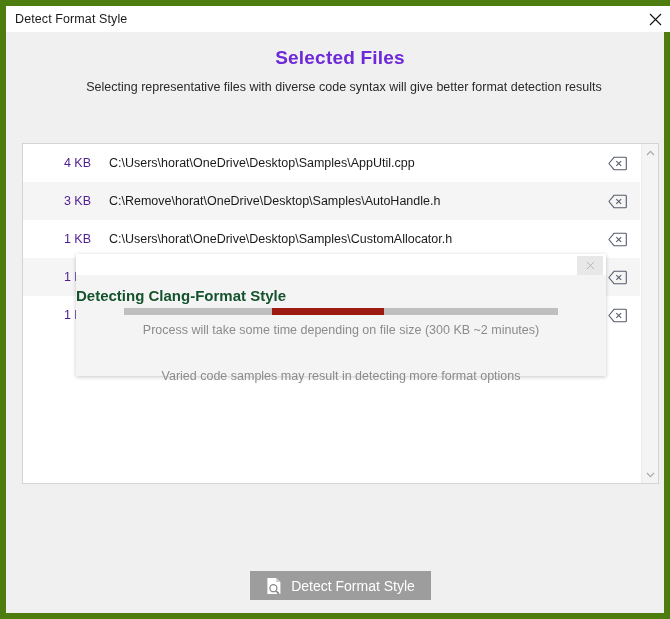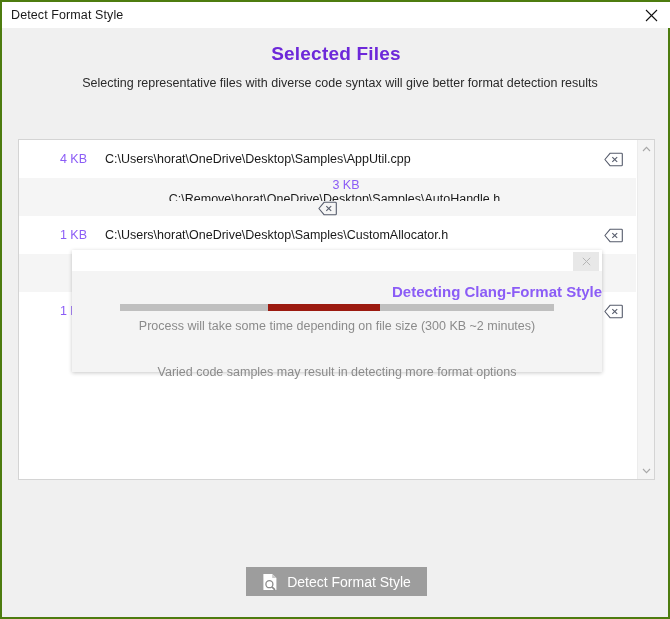"Detect Format Style" #app { border: 2px solid #4d7c0f -> 6px solid #4d7c0f }
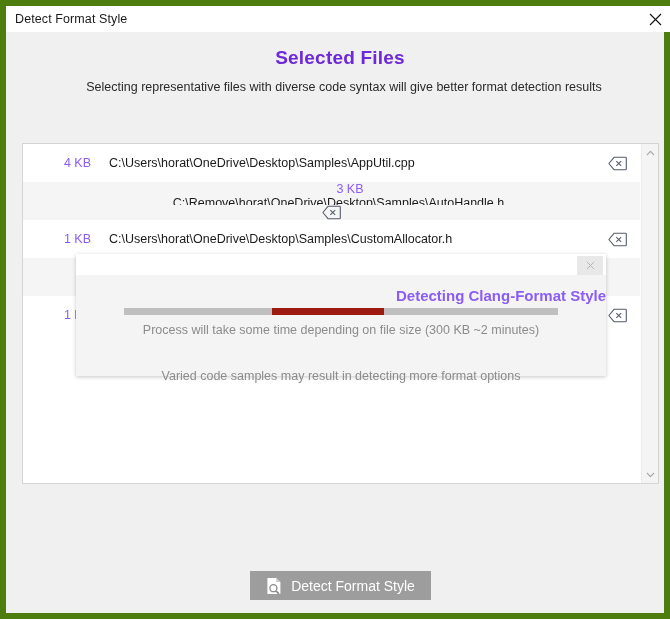"4 KB" .row-size { color: #8b5cf6 -> #4c1d95 }
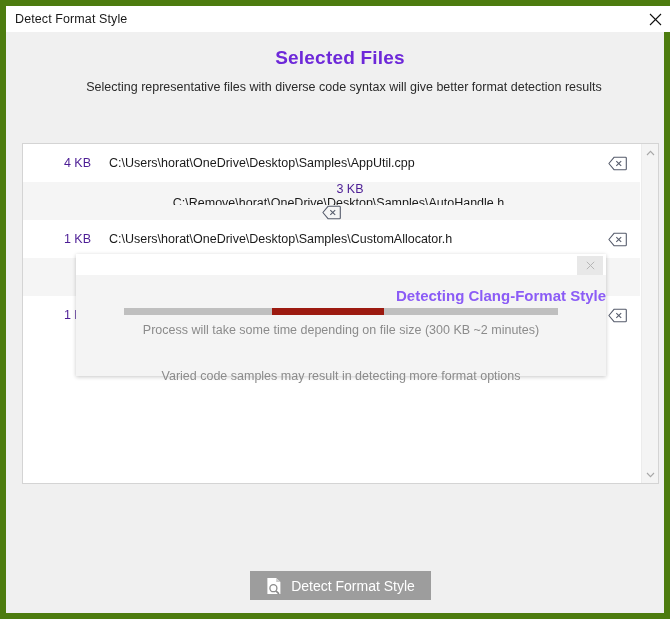"3 KB" .row.alt { flex-direction: column -> none }
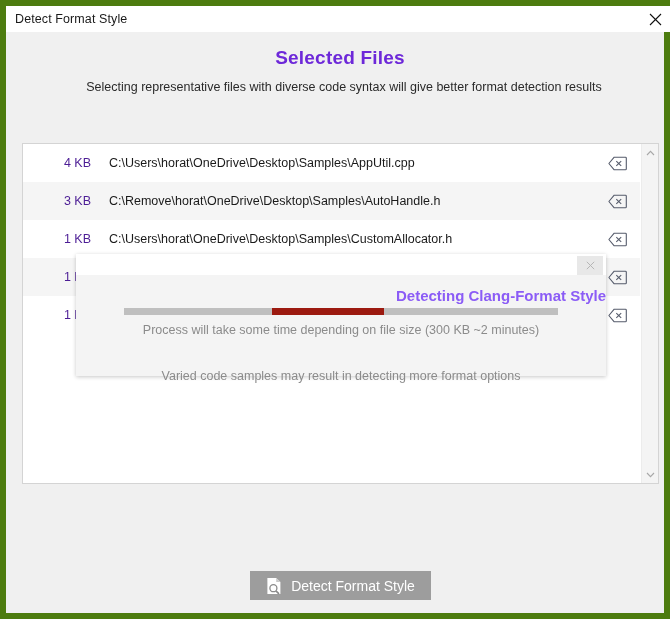"Detecting Clang-Format Style" .overlay-title { color: #8b5cf6 -> #14532d; text-align: right -> left }
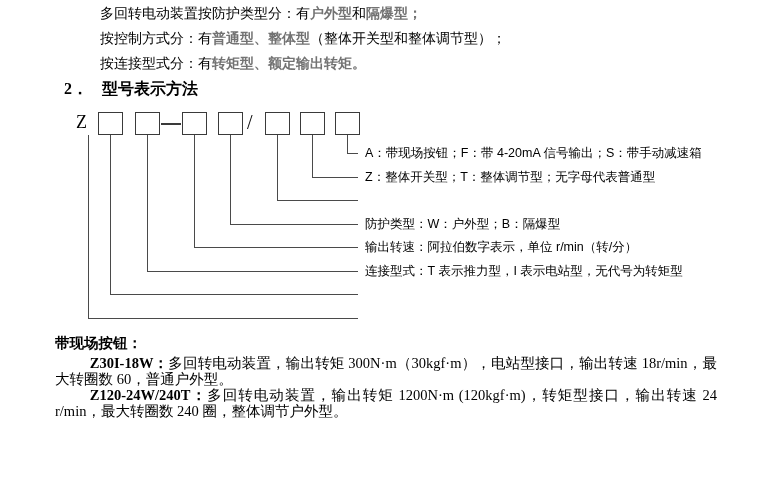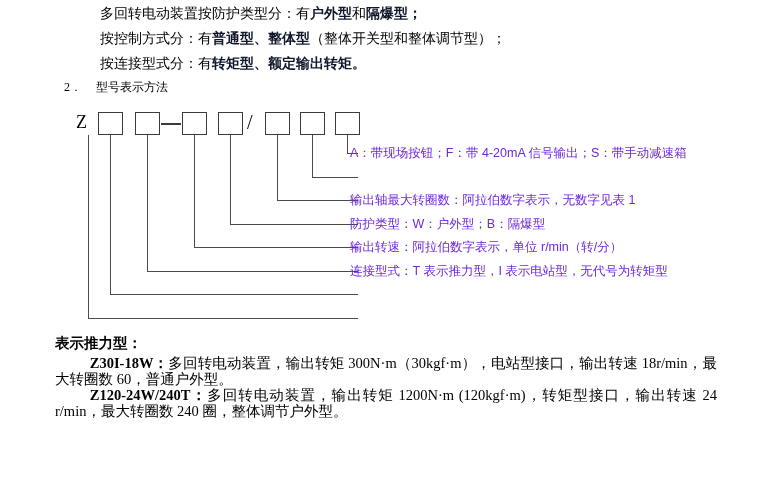"户外型" .red { color: #0f172a -> #737373 }
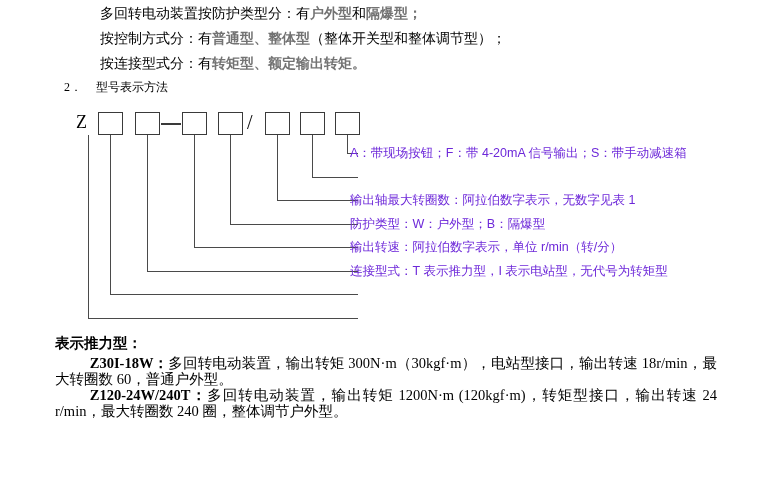"2． 型号表示方法" .heading { font-size: 12px -> 16px; font-weight: normal -> bold }
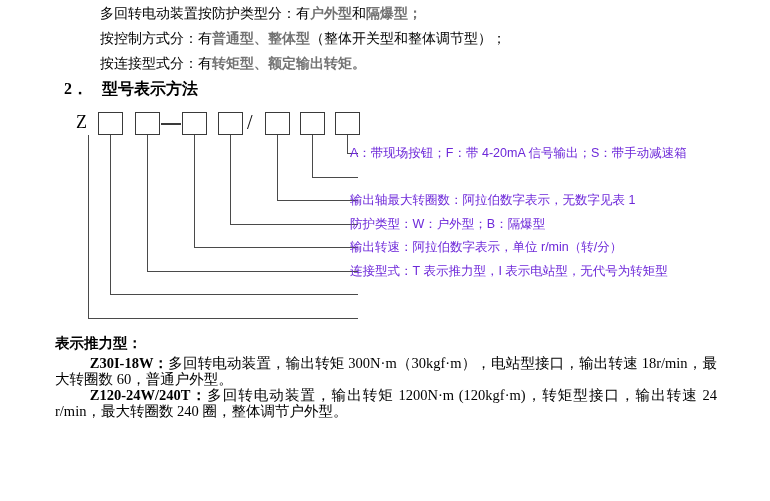"A：带现场按钮；F：带 4-20mA 信号输出；S：带手动减速箱" .dlabel { color: #6d28d9 -> #000000; left: 350px -> 365px }
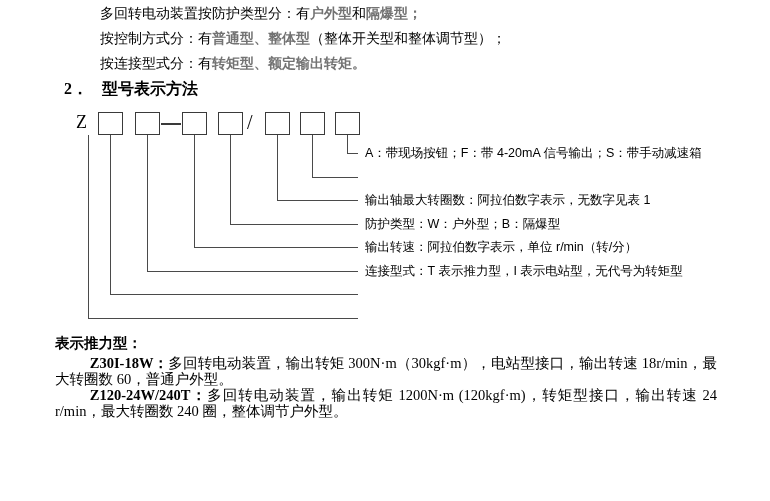"Z：整体开关型；T：整体调节型；无字母代表普通型" div.dlabel { html: none -> <div>Z：整体开关型；T：整体调节型；无字母代表普通型</div> }
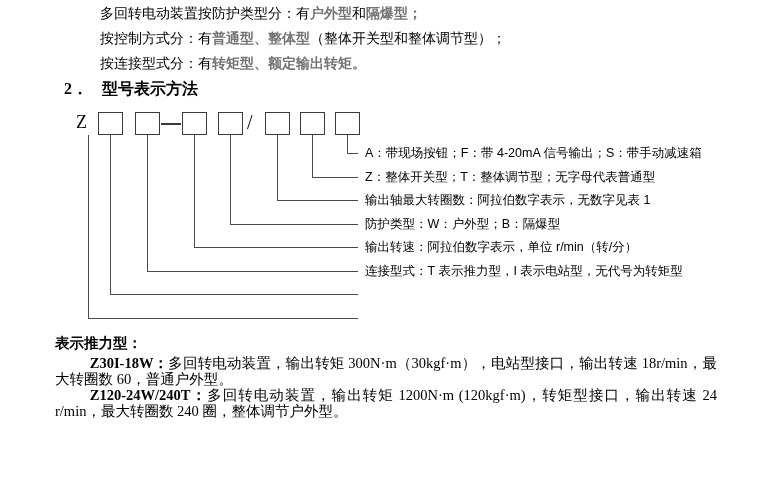"输出轴最大转圈数：阿拉伯数字表示，无数字见表 1" div.dlabel { html: <div>输出轴最大转圈数：阿拉伯数字表示，无数字见表 1</div> -> none }
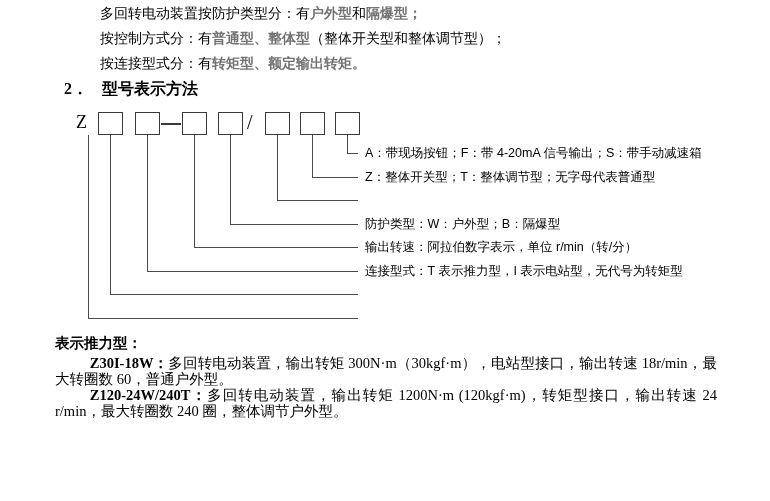"表示推力型：" p.ex-head { text: 表示推力型 -> 带现场按钮 }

__DESCRIPTION OF THE TASK__
Give back exactly the lines from the line with "color: #6d28d9 ->" through the end of the material above, inclusive, with no pictures.

__SOLUTION TO THIS TASK__
"A：带现场按钮；F：带 4-20mA 信号输出；S：带手动减速箱" .dlabel { color: #6d28d9 -> #000000; left: 350px -> 365px }
"Z：整体开关型；T：整体调节型；无字母代表普通型" div.dlabel { html: none -> <div>Z：整体开关型；T：整体调节型；无字母代表普通型</div> }
"输出轴最大转圈数：阿拉伯数字表示，无数字见表 1" div.dlabel { html: <div>输出轴最大转圈数：阿拉伯数字表示，无数字见表 1</div> -> none }
"表示推力型：" p.ex-head { text: 表示推力型 -> 带现场按钮 }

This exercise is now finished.